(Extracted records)
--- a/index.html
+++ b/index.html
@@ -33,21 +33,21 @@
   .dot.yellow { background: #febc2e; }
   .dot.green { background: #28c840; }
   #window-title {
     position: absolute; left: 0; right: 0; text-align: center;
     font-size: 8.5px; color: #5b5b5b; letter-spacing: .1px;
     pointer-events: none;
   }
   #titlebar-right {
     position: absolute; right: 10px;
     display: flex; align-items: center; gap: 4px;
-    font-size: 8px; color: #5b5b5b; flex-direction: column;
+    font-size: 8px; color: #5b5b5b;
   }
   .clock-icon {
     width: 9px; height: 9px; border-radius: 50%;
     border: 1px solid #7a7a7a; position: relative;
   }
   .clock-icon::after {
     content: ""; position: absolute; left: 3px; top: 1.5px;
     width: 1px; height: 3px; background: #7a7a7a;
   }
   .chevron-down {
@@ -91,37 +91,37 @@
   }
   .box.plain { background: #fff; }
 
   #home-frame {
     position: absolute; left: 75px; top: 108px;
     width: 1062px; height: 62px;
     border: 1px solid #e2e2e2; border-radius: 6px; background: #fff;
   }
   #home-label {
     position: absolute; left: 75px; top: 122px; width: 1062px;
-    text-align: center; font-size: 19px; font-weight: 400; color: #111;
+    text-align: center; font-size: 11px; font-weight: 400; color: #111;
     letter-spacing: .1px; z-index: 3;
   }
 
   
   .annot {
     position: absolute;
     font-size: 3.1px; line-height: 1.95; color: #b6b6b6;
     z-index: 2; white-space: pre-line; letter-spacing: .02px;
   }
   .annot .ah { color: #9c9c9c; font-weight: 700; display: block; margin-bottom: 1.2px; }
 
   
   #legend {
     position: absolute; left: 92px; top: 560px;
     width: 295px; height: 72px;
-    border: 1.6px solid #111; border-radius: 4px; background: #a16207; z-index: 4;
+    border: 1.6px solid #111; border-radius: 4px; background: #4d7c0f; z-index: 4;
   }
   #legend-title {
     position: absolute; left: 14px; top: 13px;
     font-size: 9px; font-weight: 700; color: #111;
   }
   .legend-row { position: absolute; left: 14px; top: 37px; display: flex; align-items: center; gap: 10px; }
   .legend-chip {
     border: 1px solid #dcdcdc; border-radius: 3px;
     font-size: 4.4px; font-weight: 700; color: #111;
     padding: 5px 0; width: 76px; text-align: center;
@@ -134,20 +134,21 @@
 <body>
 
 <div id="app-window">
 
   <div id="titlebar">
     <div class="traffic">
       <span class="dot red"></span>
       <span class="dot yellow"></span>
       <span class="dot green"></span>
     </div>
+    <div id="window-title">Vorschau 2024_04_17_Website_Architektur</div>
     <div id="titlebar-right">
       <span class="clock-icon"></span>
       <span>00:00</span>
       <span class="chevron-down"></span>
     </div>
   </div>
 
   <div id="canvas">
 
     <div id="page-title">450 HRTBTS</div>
==
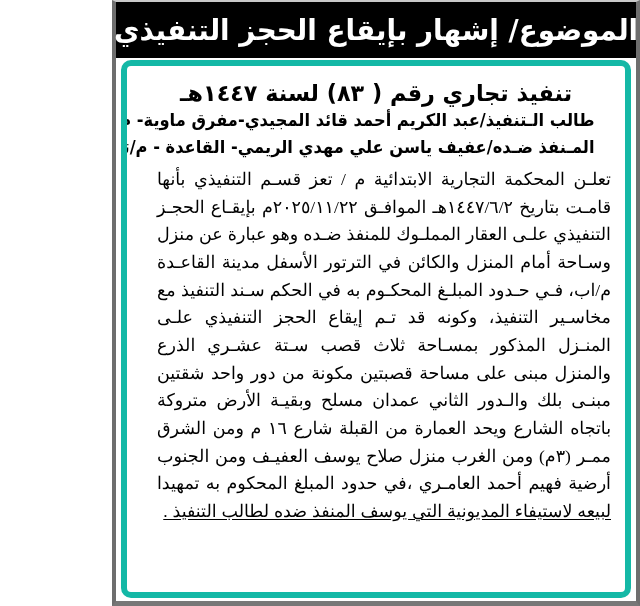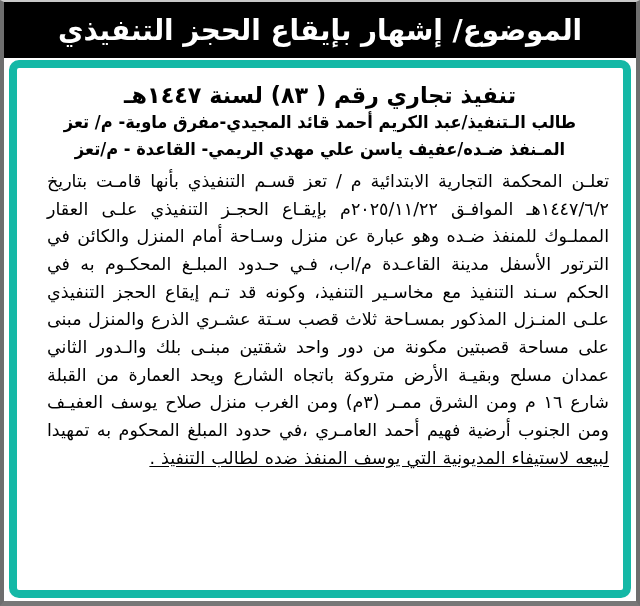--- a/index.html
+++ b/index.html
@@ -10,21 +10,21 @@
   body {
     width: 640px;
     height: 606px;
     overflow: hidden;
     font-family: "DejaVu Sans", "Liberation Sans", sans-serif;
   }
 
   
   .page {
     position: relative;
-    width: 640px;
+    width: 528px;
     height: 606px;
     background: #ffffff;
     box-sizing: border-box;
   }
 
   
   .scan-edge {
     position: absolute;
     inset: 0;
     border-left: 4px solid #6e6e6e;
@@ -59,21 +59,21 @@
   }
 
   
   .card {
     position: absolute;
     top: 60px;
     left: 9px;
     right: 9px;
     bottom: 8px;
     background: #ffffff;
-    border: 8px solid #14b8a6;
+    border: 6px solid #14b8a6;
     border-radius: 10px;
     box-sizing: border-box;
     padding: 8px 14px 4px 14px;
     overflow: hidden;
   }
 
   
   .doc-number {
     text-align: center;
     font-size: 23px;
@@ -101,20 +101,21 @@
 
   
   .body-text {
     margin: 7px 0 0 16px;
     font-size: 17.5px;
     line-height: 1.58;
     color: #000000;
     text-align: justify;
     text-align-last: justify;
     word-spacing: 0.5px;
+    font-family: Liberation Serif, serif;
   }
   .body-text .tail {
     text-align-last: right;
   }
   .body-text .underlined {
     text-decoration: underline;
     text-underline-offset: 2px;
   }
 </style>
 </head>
* * *
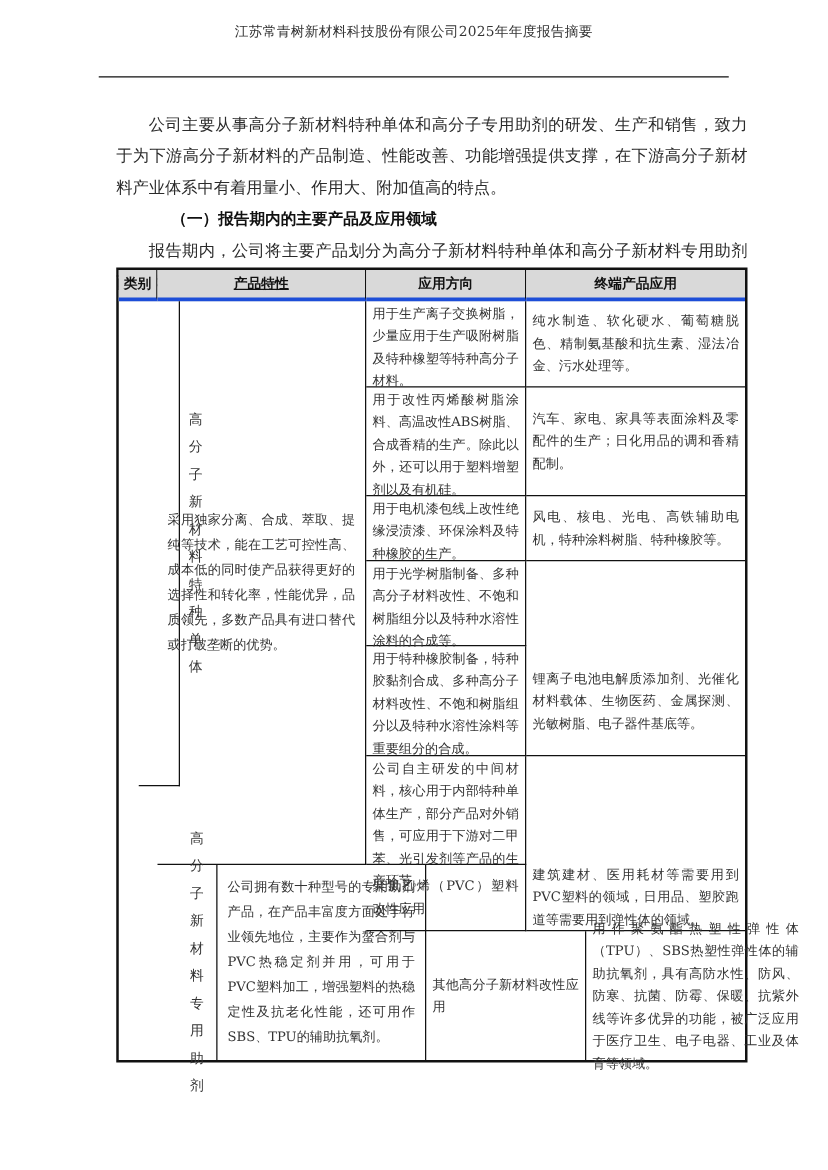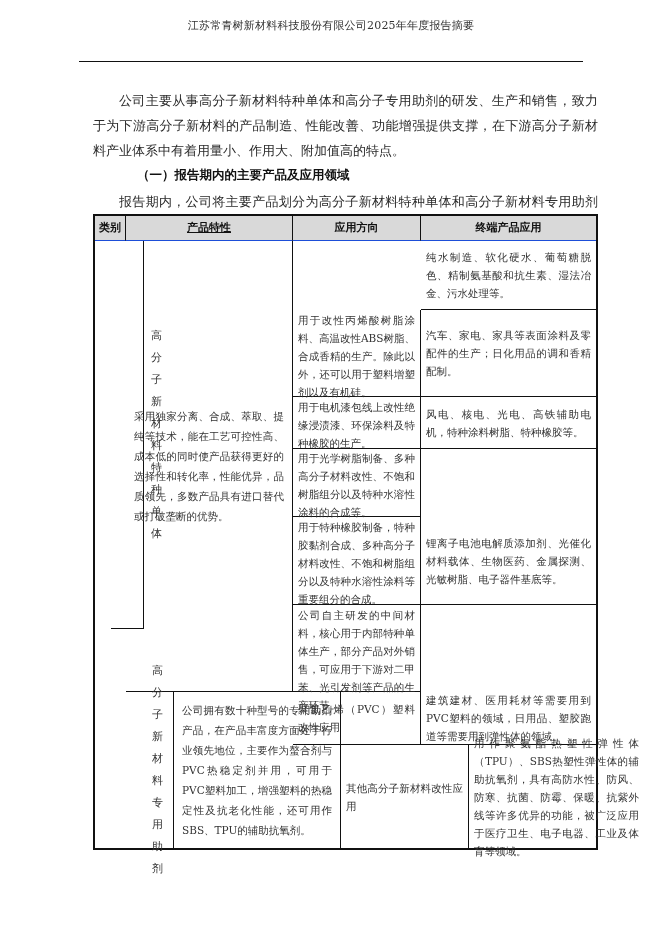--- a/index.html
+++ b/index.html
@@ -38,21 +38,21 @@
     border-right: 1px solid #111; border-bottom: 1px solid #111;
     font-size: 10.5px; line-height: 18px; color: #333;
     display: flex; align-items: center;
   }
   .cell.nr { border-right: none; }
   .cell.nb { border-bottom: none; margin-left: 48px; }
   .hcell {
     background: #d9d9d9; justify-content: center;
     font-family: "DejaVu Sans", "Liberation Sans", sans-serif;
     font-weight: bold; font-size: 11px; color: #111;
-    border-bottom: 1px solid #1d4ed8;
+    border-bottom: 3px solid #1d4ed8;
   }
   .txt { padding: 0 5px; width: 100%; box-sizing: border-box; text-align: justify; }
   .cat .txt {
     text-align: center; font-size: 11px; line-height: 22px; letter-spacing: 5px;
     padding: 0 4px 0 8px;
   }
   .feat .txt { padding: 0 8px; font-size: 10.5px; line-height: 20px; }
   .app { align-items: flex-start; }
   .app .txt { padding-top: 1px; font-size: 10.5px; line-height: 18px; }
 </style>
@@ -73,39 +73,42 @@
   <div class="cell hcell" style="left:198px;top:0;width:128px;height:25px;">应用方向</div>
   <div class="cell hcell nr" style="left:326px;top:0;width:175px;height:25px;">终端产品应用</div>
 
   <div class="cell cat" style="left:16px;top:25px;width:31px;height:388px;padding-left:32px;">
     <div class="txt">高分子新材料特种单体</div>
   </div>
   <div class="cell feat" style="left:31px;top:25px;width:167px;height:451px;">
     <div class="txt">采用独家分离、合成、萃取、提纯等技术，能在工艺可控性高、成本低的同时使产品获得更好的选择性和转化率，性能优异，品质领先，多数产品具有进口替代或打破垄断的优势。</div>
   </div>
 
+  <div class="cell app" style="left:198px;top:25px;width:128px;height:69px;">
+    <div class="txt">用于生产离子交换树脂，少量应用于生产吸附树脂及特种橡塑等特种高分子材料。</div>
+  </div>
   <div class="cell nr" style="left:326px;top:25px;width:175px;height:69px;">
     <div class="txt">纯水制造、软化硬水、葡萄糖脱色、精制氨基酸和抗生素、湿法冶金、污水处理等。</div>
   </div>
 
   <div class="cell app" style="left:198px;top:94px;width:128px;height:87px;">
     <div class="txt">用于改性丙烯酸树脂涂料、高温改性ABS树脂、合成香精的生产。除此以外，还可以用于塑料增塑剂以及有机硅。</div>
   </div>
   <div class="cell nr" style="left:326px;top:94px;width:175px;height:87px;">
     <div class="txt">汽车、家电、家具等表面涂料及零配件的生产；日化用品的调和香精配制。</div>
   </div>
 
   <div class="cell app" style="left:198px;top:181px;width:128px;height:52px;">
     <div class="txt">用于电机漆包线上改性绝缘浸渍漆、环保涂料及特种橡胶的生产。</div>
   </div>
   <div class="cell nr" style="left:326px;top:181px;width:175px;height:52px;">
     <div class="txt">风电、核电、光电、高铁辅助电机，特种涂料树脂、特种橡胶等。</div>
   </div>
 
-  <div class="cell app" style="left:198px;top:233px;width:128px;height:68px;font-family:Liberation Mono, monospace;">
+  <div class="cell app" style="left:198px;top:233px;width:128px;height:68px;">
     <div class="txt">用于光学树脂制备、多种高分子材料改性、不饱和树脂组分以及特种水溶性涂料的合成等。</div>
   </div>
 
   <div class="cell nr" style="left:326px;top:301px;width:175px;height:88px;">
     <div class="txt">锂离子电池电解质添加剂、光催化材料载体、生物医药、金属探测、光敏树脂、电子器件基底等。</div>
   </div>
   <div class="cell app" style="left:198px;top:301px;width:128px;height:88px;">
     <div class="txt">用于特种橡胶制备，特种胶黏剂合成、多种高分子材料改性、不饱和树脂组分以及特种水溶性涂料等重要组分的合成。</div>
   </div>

EXERCISE AIM – From the entries above, pull out each line that includes "last".

SOLUTION TO THIS EXERCISE –
     text-align-last: justify;
     text-align-last: right;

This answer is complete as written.